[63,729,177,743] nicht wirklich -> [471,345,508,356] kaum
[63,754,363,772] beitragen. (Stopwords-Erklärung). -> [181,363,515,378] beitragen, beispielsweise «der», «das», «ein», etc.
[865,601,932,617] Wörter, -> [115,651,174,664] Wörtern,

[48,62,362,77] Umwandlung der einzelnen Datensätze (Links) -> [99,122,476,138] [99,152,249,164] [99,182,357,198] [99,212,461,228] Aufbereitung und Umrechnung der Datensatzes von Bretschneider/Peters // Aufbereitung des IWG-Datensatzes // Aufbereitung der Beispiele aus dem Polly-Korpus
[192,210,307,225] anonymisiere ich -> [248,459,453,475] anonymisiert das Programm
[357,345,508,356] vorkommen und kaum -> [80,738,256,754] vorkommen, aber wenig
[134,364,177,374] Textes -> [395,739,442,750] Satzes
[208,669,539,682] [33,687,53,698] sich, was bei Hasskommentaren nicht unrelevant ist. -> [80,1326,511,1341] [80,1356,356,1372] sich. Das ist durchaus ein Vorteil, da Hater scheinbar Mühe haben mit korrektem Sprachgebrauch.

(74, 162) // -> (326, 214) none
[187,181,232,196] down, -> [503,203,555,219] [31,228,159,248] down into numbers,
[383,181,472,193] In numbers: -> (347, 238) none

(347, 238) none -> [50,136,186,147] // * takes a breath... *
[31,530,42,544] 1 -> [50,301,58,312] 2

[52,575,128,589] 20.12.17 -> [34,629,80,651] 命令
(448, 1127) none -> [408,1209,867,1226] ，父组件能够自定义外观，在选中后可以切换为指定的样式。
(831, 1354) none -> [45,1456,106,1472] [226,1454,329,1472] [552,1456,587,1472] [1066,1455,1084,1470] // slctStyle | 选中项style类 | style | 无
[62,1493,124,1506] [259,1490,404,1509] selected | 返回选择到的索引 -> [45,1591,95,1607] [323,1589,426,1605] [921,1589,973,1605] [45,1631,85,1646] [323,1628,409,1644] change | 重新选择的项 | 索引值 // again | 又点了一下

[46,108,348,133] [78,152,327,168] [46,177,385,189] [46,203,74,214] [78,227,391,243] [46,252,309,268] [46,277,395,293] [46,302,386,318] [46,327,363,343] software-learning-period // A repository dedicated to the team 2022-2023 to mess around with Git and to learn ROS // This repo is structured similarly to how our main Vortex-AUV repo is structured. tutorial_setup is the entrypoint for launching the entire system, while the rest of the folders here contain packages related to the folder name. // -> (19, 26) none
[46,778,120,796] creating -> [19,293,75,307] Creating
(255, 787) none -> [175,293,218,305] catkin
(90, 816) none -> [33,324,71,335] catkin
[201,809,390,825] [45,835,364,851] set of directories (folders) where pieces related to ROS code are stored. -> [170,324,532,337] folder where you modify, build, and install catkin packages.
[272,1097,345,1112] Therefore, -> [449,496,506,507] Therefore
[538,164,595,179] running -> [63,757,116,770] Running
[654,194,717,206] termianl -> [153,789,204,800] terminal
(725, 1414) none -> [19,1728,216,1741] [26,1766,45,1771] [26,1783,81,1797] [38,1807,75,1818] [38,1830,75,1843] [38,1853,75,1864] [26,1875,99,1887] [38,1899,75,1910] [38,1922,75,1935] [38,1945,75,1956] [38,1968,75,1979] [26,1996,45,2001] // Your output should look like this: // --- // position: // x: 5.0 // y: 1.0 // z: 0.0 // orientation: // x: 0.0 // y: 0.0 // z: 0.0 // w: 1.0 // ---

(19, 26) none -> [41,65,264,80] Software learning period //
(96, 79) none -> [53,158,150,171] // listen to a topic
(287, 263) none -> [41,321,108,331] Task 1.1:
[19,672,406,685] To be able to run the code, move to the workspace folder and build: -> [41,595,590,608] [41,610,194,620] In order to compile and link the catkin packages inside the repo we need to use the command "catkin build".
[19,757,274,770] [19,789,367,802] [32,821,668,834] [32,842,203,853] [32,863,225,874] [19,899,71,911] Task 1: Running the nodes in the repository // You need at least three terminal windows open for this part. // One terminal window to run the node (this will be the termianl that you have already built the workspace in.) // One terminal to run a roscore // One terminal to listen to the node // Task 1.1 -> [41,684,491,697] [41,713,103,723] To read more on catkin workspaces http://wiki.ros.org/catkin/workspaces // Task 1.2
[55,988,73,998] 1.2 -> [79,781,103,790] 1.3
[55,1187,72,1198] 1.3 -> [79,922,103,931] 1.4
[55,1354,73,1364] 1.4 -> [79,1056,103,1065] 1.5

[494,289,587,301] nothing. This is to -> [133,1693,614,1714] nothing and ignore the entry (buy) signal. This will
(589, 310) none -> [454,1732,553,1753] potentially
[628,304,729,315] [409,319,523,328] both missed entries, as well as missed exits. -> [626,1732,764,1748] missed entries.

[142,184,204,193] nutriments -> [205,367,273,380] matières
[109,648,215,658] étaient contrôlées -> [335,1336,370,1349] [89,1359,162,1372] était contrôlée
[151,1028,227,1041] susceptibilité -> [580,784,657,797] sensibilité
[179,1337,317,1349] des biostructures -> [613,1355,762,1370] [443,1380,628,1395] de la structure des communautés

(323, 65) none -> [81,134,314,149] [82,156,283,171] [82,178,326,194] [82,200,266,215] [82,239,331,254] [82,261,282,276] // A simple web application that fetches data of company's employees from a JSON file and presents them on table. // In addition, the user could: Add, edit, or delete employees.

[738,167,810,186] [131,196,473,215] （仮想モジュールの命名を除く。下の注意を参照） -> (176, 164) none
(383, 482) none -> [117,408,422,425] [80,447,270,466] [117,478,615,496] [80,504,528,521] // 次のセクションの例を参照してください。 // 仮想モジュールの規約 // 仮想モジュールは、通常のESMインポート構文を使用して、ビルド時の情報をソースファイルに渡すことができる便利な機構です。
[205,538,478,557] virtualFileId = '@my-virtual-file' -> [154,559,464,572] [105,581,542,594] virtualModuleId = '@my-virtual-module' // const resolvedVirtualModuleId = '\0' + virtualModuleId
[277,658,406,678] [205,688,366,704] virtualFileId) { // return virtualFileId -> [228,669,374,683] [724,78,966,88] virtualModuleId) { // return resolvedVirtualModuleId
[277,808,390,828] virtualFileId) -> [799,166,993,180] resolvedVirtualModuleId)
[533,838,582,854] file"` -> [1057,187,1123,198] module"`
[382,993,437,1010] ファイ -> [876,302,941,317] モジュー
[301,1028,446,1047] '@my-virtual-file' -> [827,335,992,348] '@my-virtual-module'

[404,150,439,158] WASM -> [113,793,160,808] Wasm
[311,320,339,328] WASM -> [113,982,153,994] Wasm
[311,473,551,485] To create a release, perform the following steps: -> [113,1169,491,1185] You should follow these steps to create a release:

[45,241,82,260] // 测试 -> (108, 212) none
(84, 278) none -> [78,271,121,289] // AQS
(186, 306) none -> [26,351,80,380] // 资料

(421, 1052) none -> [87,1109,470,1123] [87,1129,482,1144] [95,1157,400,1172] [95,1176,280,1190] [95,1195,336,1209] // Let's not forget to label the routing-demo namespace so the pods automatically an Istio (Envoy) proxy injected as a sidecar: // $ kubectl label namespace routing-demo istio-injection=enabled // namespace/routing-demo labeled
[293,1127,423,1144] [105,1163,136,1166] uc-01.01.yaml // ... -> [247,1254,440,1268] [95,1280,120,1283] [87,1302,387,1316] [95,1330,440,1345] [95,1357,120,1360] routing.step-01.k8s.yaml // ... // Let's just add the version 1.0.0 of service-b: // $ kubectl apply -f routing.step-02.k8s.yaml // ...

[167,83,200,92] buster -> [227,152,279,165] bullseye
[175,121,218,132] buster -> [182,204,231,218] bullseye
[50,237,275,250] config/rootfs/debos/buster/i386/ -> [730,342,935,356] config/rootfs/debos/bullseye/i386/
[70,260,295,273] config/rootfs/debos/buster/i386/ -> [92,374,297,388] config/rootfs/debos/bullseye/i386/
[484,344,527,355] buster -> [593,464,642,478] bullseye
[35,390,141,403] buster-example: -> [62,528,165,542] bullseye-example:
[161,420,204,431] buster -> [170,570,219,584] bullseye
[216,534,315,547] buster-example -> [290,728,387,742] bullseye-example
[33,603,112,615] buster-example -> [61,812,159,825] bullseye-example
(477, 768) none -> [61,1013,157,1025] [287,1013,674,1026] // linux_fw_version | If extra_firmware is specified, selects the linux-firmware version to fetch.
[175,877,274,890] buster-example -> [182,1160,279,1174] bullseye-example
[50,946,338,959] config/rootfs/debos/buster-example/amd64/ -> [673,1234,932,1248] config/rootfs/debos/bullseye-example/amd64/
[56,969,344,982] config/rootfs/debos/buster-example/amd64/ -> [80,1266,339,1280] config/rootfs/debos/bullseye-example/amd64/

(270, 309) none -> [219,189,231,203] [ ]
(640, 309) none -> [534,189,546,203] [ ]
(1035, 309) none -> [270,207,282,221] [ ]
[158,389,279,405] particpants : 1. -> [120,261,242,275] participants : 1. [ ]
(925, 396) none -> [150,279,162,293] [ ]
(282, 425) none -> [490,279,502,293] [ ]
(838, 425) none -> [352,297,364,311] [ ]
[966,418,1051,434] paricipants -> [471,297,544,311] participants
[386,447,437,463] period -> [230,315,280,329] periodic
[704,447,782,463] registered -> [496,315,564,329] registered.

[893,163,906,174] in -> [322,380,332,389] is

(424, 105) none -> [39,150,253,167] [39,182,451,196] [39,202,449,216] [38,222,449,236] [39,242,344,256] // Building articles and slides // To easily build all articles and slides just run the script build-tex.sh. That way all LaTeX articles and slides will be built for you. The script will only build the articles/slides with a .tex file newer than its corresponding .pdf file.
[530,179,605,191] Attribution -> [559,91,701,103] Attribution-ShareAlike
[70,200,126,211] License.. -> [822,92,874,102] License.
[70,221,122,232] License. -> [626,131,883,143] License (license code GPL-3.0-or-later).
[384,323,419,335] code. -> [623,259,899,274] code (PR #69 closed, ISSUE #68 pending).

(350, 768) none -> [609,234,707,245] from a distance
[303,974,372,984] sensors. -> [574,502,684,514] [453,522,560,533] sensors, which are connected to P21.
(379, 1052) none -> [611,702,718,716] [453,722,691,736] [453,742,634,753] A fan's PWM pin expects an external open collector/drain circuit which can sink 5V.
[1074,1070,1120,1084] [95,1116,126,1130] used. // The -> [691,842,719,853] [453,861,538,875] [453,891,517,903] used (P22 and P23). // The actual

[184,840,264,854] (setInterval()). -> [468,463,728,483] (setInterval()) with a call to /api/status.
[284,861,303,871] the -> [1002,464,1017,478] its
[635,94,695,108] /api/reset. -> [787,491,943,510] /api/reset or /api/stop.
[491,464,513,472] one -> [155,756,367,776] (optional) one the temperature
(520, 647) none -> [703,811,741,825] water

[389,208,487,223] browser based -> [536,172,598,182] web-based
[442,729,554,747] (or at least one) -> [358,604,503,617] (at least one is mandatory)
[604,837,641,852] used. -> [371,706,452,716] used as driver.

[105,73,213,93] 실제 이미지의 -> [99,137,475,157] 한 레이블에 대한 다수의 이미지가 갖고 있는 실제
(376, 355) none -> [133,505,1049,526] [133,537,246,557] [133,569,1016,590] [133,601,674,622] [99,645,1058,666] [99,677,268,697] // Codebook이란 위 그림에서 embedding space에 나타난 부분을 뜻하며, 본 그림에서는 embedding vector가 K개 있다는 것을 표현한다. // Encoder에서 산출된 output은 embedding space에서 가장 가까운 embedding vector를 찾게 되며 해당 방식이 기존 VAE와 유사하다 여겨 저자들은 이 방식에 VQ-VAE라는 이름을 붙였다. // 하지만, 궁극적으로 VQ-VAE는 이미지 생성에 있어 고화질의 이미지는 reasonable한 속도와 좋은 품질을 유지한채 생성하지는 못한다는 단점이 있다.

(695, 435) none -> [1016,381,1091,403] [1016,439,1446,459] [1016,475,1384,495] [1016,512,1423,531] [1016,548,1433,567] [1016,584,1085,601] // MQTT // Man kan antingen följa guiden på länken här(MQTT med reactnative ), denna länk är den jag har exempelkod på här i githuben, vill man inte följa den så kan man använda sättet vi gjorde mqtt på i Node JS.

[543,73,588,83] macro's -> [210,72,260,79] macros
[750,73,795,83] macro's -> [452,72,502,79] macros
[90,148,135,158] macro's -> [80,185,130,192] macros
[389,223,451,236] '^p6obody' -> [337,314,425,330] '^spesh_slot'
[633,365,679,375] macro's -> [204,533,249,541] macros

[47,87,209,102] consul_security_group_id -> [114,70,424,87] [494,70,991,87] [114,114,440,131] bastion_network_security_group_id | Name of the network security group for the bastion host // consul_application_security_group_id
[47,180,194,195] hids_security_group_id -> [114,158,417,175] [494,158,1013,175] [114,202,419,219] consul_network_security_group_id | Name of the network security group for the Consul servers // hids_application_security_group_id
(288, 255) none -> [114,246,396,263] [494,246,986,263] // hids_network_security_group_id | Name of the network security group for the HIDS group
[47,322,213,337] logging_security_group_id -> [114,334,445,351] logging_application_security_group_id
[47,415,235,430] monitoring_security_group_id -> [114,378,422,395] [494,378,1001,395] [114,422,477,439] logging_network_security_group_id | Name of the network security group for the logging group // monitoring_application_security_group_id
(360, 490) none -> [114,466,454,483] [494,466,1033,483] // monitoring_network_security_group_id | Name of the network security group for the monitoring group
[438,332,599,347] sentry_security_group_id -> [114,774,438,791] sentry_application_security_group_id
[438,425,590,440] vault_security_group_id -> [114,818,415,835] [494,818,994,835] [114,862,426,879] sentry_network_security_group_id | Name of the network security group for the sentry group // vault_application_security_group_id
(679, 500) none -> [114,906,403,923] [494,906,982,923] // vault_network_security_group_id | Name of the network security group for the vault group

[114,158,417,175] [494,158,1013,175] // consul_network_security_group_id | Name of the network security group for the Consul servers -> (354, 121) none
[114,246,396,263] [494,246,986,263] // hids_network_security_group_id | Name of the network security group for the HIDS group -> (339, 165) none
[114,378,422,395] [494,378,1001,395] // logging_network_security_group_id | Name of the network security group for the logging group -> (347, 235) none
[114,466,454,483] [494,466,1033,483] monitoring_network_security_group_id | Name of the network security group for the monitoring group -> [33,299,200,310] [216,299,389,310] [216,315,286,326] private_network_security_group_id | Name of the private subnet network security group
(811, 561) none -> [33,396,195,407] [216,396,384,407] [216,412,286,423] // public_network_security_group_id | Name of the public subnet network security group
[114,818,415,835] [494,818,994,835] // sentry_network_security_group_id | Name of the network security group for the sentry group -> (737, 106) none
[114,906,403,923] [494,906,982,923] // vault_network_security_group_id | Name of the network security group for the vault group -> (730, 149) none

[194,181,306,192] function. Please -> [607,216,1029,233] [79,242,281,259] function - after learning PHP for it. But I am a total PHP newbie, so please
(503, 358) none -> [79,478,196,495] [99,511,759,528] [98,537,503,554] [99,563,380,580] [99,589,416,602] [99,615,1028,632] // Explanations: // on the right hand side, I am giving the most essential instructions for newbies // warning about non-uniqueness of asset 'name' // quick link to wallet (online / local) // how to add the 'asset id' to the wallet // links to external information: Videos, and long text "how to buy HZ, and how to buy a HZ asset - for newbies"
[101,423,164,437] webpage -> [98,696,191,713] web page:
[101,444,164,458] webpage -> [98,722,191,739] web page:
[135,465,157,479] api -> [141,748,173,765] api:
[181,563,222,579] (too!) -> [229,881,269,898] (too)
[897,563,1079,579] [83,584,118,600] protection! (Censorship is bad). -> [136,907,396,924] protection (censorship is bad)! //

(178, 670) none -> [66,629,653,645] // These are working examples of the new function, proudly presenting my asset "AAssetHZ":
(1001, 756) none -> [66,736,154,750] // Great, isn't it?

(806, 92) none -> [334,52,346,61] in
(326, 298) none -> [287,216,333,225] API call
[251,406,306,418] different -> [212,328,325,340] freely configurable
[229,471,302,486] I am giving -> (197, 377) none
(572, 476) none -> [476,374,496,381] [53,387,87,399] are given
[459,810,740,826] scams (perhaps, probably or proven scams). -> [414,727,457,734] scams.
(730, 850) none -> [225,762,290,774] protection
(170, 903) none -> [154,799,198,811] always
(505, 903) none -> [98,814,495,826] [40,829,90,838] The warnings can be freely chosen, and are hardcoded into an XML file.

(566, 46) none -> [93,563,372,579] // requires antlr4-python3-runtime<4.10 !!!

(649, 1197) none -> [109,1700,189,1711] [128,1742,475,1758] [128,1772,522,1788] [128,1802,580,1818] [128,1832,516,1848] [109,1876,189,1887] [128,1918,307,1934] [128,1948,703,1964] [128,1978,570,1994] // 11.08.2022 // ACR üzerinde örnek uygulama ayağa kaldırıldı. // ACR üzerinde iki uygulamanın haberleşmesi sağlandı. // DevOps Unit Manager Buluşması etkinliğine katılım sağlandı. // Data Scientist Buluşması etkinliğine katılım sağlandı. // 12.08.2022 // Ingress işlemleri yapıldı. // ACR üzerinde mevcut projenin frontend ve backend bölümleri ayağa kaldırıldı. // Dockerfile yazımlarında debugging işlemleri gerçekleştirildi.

WHAT IS BEING ASKED
Sift the data above for lines with "function", then copy each one.

RESPONSE
[194,181,306,192] function. Please -> [607,216,1029,233] [79,242,281,259] function - after learning PHP for it. But I am a total PHP newbie, so please
(178, 670) none -> [66,629,653,645] // These are working examples of the new function, proudly presenting my asset "AAssetHZ":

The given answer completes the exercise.